Efficaci misure di protezione per le categorie a rischio.  Basta con le onnipresenti “mascherine” chirurgiche che non bloccano certo la circolazione di un virus ormai endemico nella popolazione. Proteggiamo, invece, le categorie a rischio (anziani e immunodepressi), alle quali – senza pretendere che si chiudano in casa e senza imposizioni – dovranno essere forniti efficaci dispositivi di bio-protezione, un servizio gratuito di consegna a casa della spesa e della pensione, bonus taxi per evitare che si affollino nei mezzi pubblici… e, soprattutto assistenza medica domiciliare.

Vaccinazioni non obbligatorie (e senza restrizioni per coloro che le rifiuteranno). Con vaccini che non devono limitarsi a quelli a RNA messaggero (come quelli Pfizer e Moderna, potenzialmente molto più pericolosi di altri) e preceduti da test per accertare anche l’eventuale immunità già acquisita. Si chiede, inoltre che coloro decideranno di sottoporsi a vaccinazione siano pienamente informati sui rischi e i benefici inerenti alla loro scelta.

Fine di TUTTE le misure di restrizione. Basta con l’illusione di fermare – con lockdown, mascherine, chiusure, distanze di sicurezza… –  una “infezione” oggi endemica, asintomatica al 95% e che può essere efficacemente affrontata, anche quando colpisce gli anziani, con tempestive cure.

Ripristino e potenziamento della medicina territoriale.  Riapertura degli ambulatori dei medici di base e, quando questo fosse problematico, identificazione di idonee strutture del Demanio dismesse nelle quali far svolgere le attività ambulatoriali.

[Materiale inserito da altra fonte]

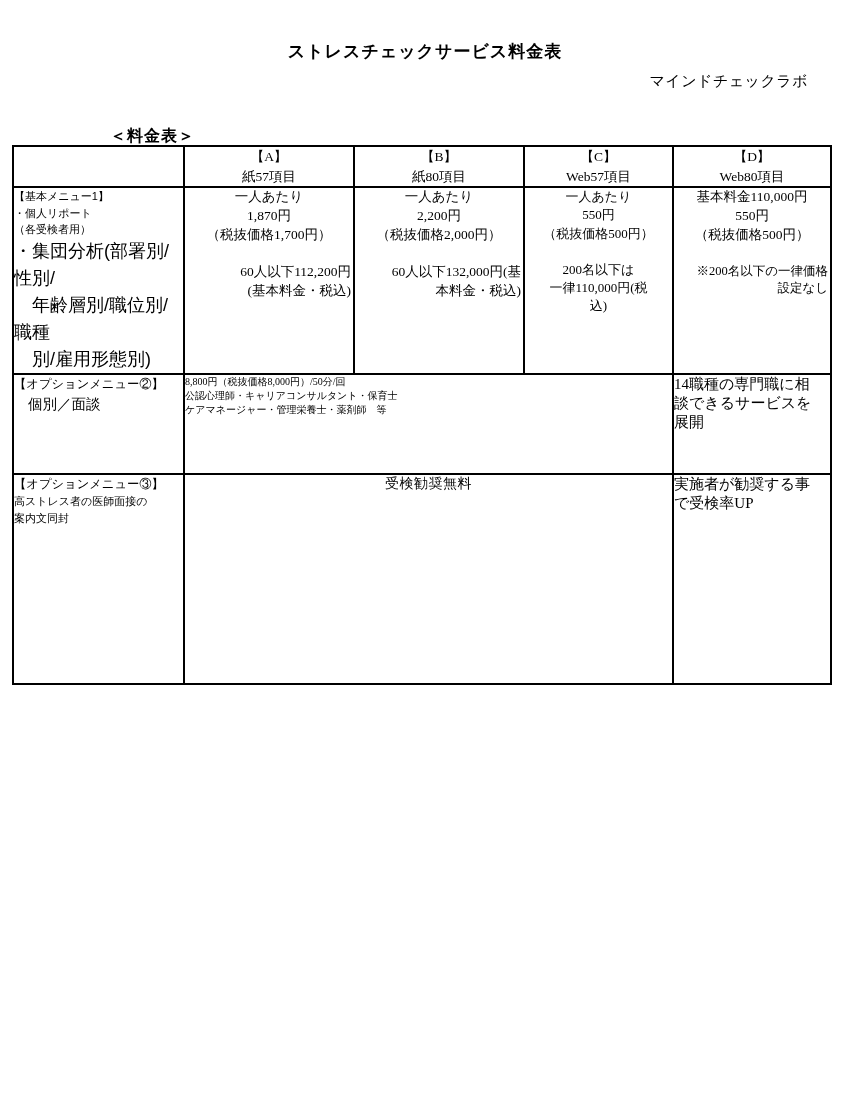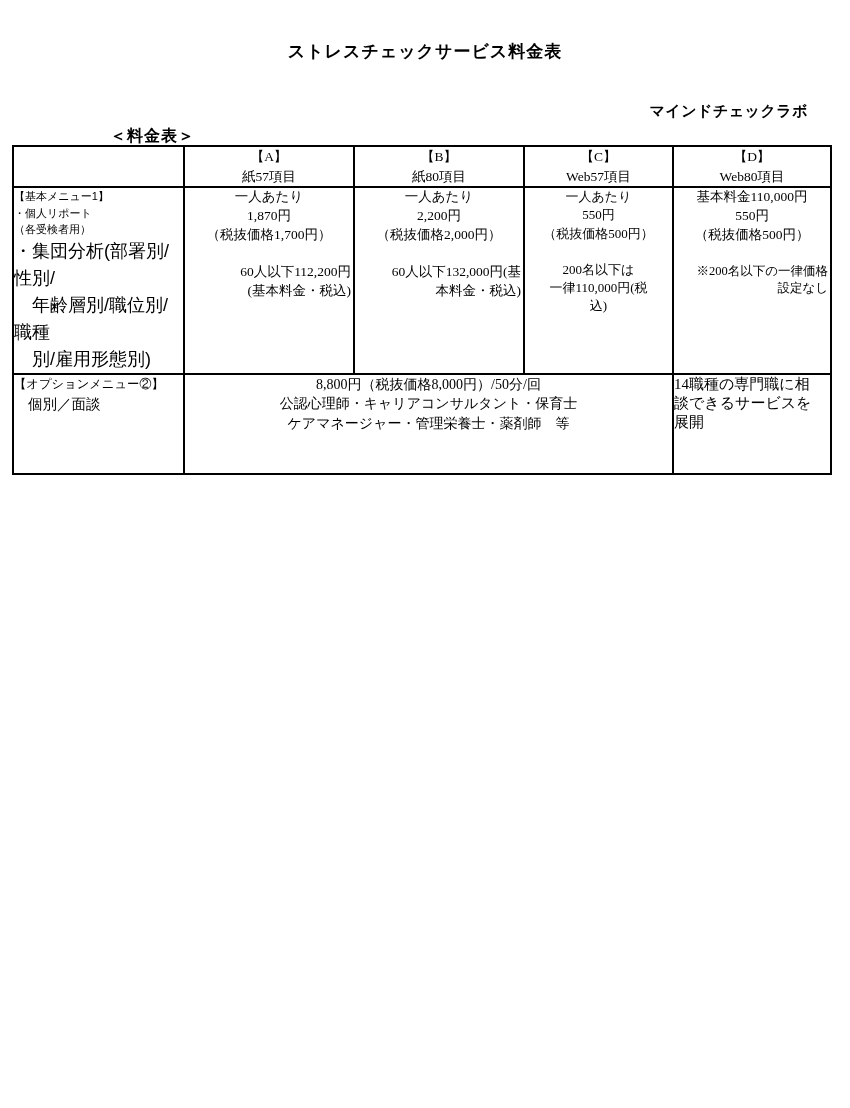--- a/index.html
+++ b/index.html
@@ -9,22 +9,22 @@
     color:#000;
     -webkit-font-smoothing:antialiased;
   }
   .page { position:relative; width:836px; height:1108px; background:#fff; overflow:hidden; }
 
   .doc-title {
     position:absolute; top:40px; left:0; width:850px;
     text-align:center; font-size:17px; font-weight:bold; letter-spacing:1px;
   }
   .company {
-    position:absolute; top:102px; right:28px;
-    font-size:15px; letter-spacing:0.5px;font-weight:bold;
+    position:absolute; top:72px; right:28px;
+    font-size:15px; letter-spacing:0.5px;
   }
   .caption {
     position:absolute; top:126px; left:110px;
     font-size:16px; font-weight:bold; letter-spacing:1px;
   }
 
   table.price {
     position:absolute; top:145px; left:12px;
     width:818px; border-collapse:collapse; table-layout:fixed;
   }
@@ -63,21 +63,21 @@
     font-family:"Liberation Serif", serif;
     font-size:13.5px; line-height:1.4;
     text-align:center; padding-top:15px;
   }
   td.cell.sm { font-size:13px; }
   .note  { margin-top:18px; text-align:right; padding:0 2px 0 4px; }
   .note.center { text-align:center; padding:0; }
 
   
   td.m2 { text-align:center; padding-top:21px; font-size:16px; letter-spacing:1px; }
-  td.m3 { text-align:center; padding-top:17px; font-size:14px; line-height:1.4;
+  td.m3 { padding-top:17px; font-size:10px; line-height:1.4;
           font-family:"Liberation Serif", serif; }
   td.m4 { text-align:center; padding-top:26px; font-size:14px; letter-spacing:0.5px; }
   td.m5 { text-align:center; padding-top:26px; font-size:14px;
           font-family:"Liberation Serif", serif; padding-right:105px; }
 
   
   td.d-sans  { font-size:15px; line-height:1.22; padding:3px 0 0 3px; }
   td.d-serif { font-family:"Liberation Serif", serif; font-size:15px; line-height:1.27;
                padding:3px 0 0 3px; }
 </style>
@@ -167,17 +167,29 @@
         <div class="lbl-name">個別／面談</div>
       </td>
       <td class="m3 ws" colspan="3">8,800円（税抜価格8,000円）/50分/回
 公認心理師・キャリアコンサルタント・保育士
 ケアマネージャー・管理栄養士・薬剤師　等</td>
       <td class="d-serif ws">14職種の専門職に相
 談できるサービスを
 展開</td>
     </tr>
 
+    <tr class="rh4">
+      <td class="lbl">
+        <div class="lbl-title">【オプションメニュー③】</div>
+        <div class="lbl-body ws">高ストレス者の医師面接の
+案内文同封</div>
+      </td>
+      <td class="m4" colspan="3">
+        <span>受検勧奨無料</span>
+      </td>
+      <td class="d-serif ws">実施者が勧奨する事
+で受検率UP</td>
+    </tr>
 
   </tbody>
     </table>
 
 </div>
 
 </body></html>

Cancellazione dalla convenzione con il Servizio sanitario per i medici di base che rifiutano indispensabili visite a domicilio o che rifiutano il loro eventuale inserimento nelle USCA (Unità speciali di continuità assistenziale).

Completa informazione a disposizione di tutti. Tutta la documentazione relativa all’emergenza (ad esempio: le cartelle cliniche dei “morti per Covid”, gli studi scientifici che supportano la gestione dell’emergenza, i motivi dell’esclusione/inserimento di farmaci o terapie, i contratti con aziende farmaceutiche…) deve essere messa a disposizione del Parlamento, dei ricercatori e del pubblico. Basta con il terrorismo mediatico e la censura: sia concesso l’accesso, soprattutto alla RAI e su internet, anche a medici e ricercatori finora emarginati.

Adeguate misure per le categorie in crisi. Bisogna impedire che la crisi economica aggravata dalla gestione dell’emergenza Covid continui a favorire l’arricchimento di pochi. E questo può essere ottenuto anche ostacolando, ad esempio, la svendita di esercizi commerciali, l’estensione degli acquisti on line e del telelavoro, (che rischia di riproporre per tanti impiegati la sorte toccata agli addetti ai call-center, oggi tutti ubicati in nazioni povere). Per quanto riguarda i sussidi per i tanti oggi in miseria, questi devono essere finanziati non già tagliando stipendi e pensioni, o incravattandoci con il Recovery Fund o il MES, bensì con l’emissione di titoli di stato (che possa attirare l’enorme liquidità esistente nel nostro paese) e ritrovando la nostra sovranità monetaria oggi impedita dai vampiri dell’Unione Europea.